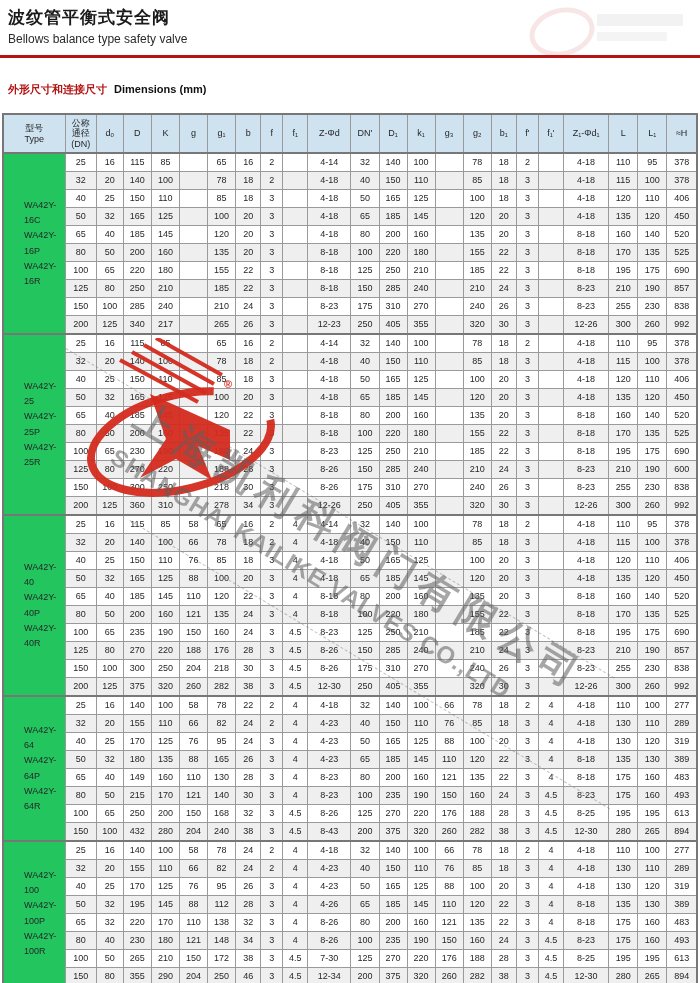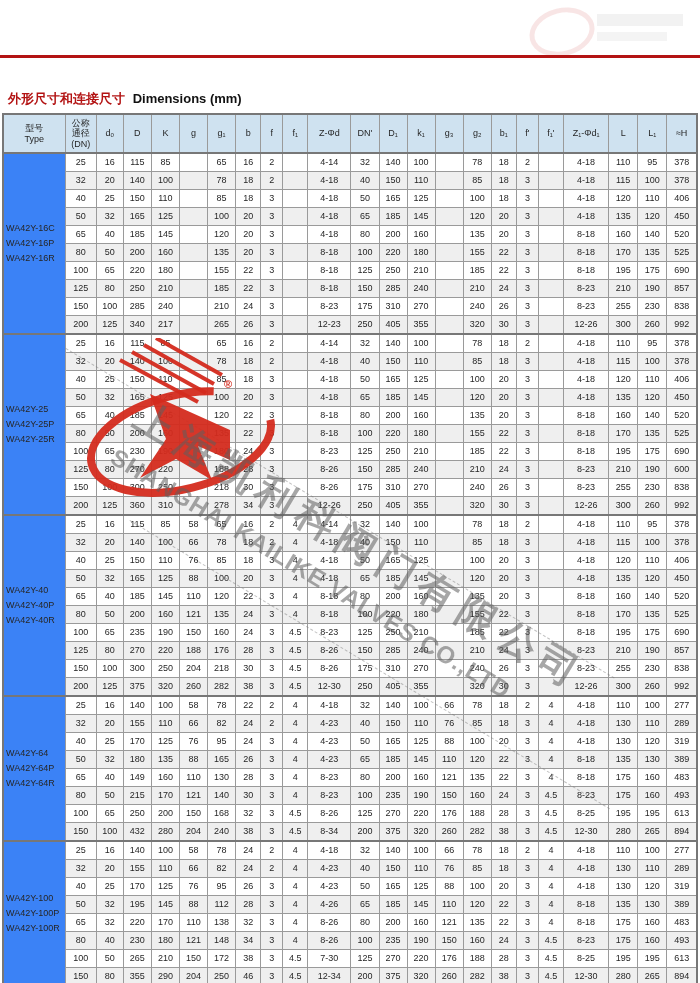"波纹管平衡式安全阀" div.doc-header { html: none -> <div> <div>波纹管平衡式安全阀</div> <div>Bellows balance type safety valve</div> </div> }
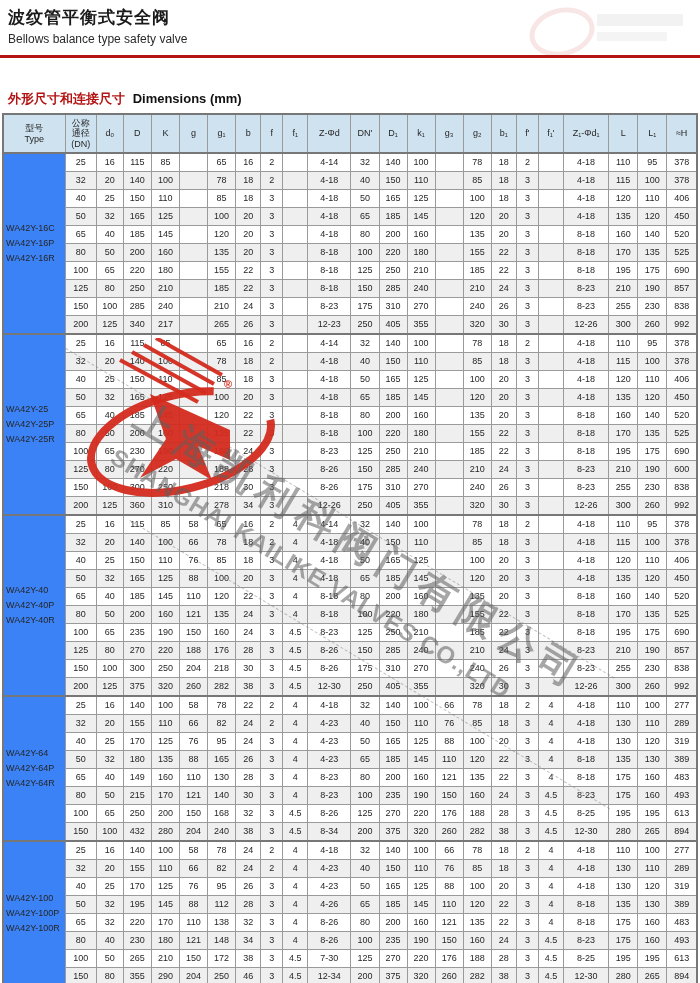"外形尺寸和连接尺寸 Dimensions (mm)" .section-title { font-size: 13px -> 11px; top: 90px -> 82px }
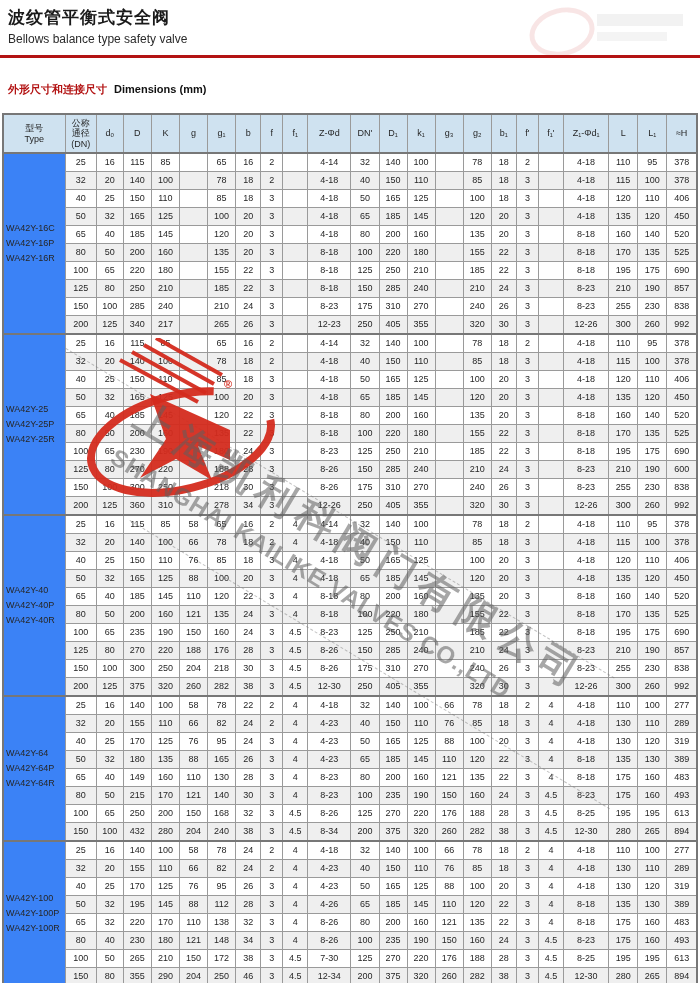"WA42Y-16C" table.dims th.type-cell { background: #3b82f6 -> #22c55e; padding-left: 2px -> 20px }
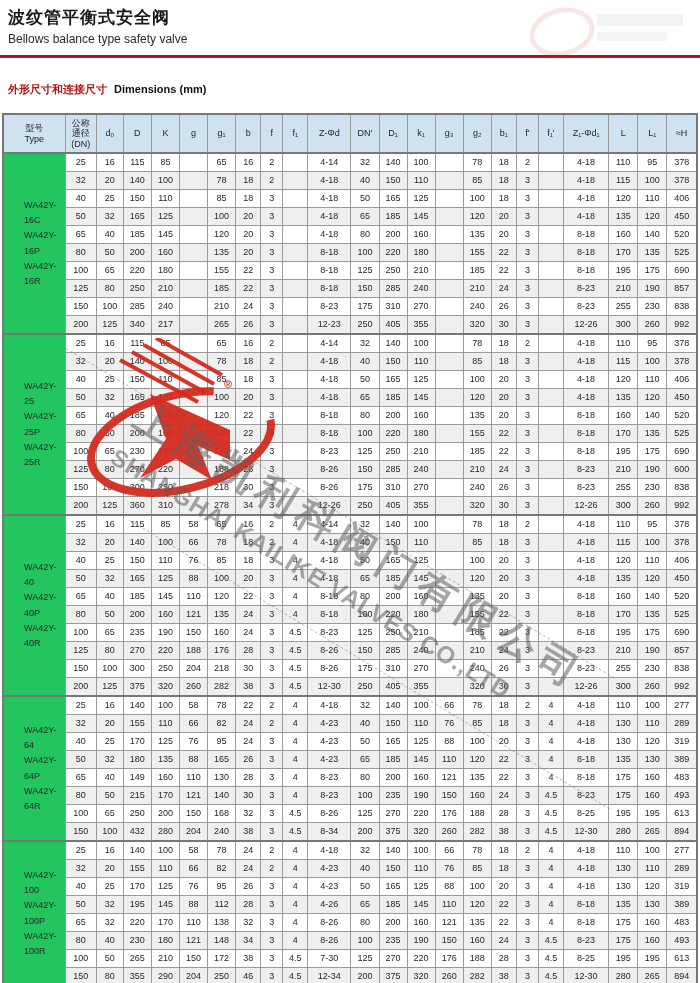"8-34" td { text: 8-34 -> 8-43 }
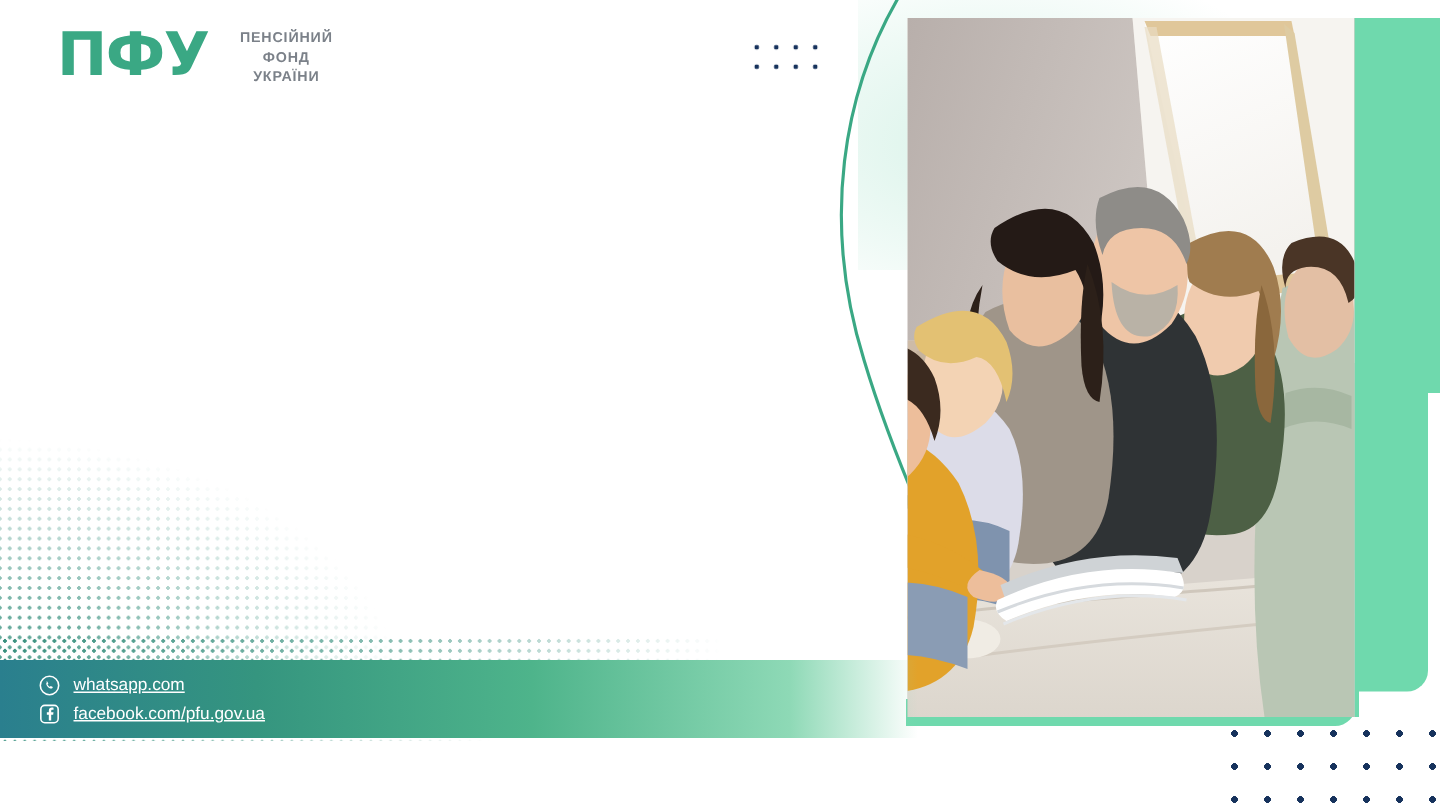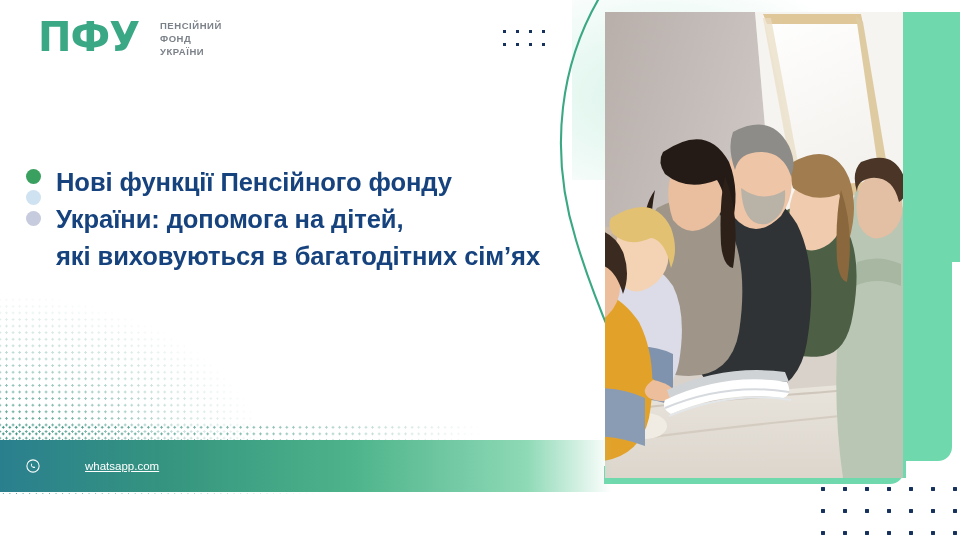"ПЕНСІЙНИЙ" .logo-words { text-align: none -> center }
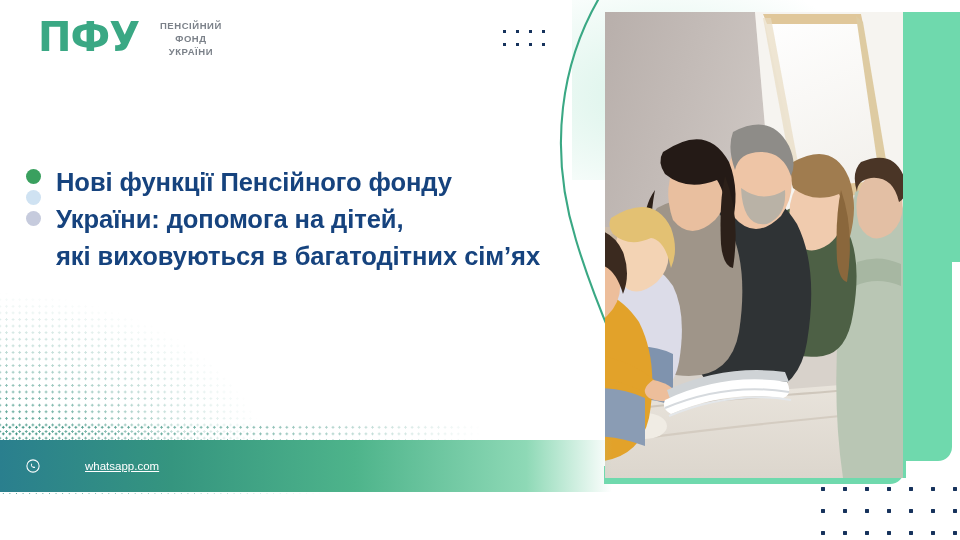"Нові функції Пенсійного фонду" div.headline-wrap { html: <div> <div> <span></span> <span></span> <span></span> </div> <div> <span>Нові функції Пенсійного фонду</span> <span>України: допомога на дітей,</span> <span>які виховуються в багатодітних сім’ях</span> </div> </div> -> none }
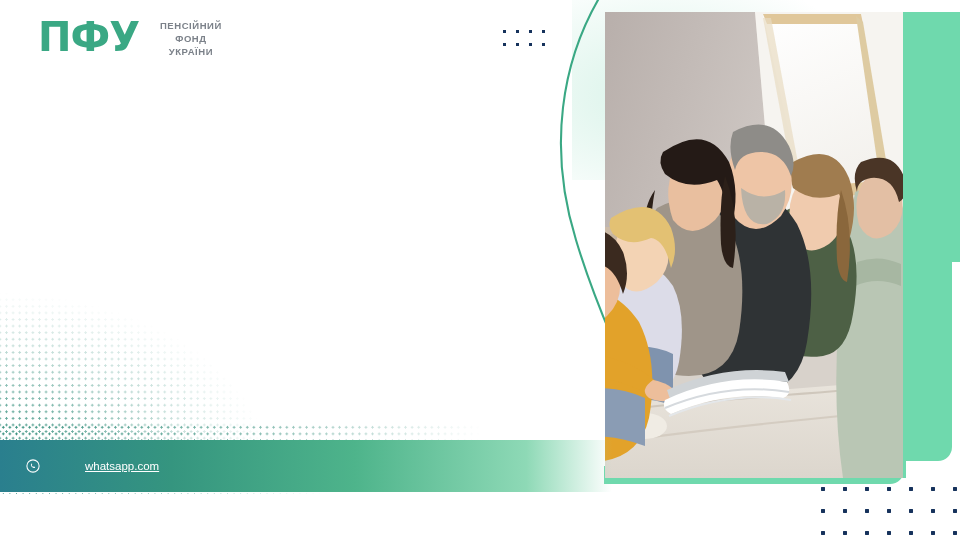"whatsapp.com" .flabel { margin-left: 36px -> none }
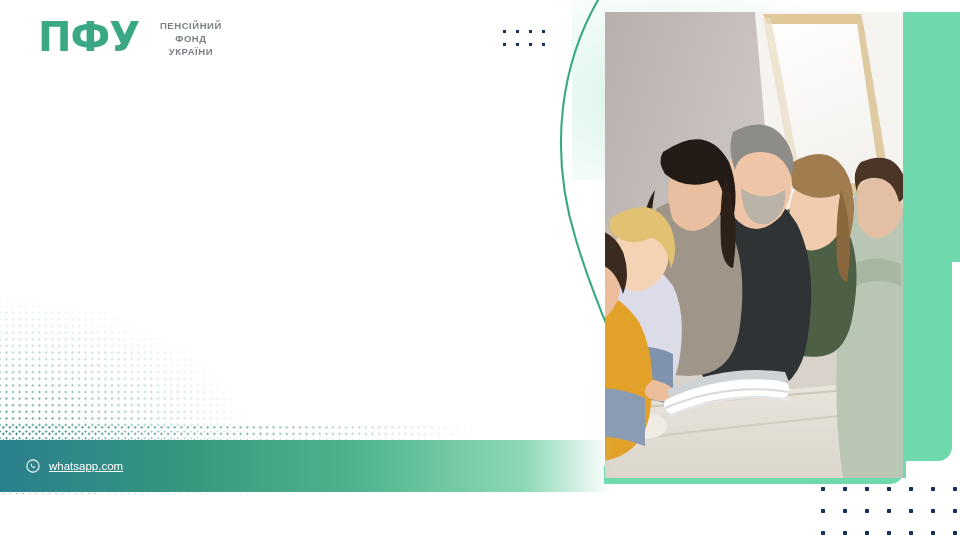"facebook.com/pfu.gov.ua" a.fitem { html: none -> <a> <span> <svg> <rect></rect> <path></path> </svg> </span> <span>facebook.com/pfu.gov.ua</span> </a> }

════════════════

**To do**: Every entry above has to be repeated exactly, apart from its pictures.

**Answer section**:
"波纹管平衡式安全阀" div.doc-header { html: none -> <div> <div>波纹管平衡式安全阀</div> <div>Bellows balance type safety valve</div> </div> }
"外形尺寸和连接尺寸 Dimensions (mm)" .section-title { font-size: 13px -> 11px; top: 90px -> 82px }
"WA42Y-16C" table.dims th.type-cell { background: #3b82f6 -> #22c55e; padding-left: 2px -> 20px }
"8-34" td { text: 8-34 -> 8-43 }
"ПЕНСІЙНИЙ" .logo-words { text-align: none -> center }
"Нові функції Пенсійного фонду" div.headline-wrap { html: <div> <div> <span></span> <span></span> <span></span> </div> <div> <span>Нові функції Пенсійного фонду</span> <span>України: допомога на дітей,</span> <span>які виховуються в багатодітних сім’ях</span> </div> </div> -> none }
"whatsapp.com" .flabel { margin-left: 36px -> none }
"facebook.com/pfu.gov.ua" a.fitem { html: none -> <a> <span> <svg> <rect></rect> <path></path> </svg> </span> <span>facebook.com/pfu.gov.ua</span> </a> }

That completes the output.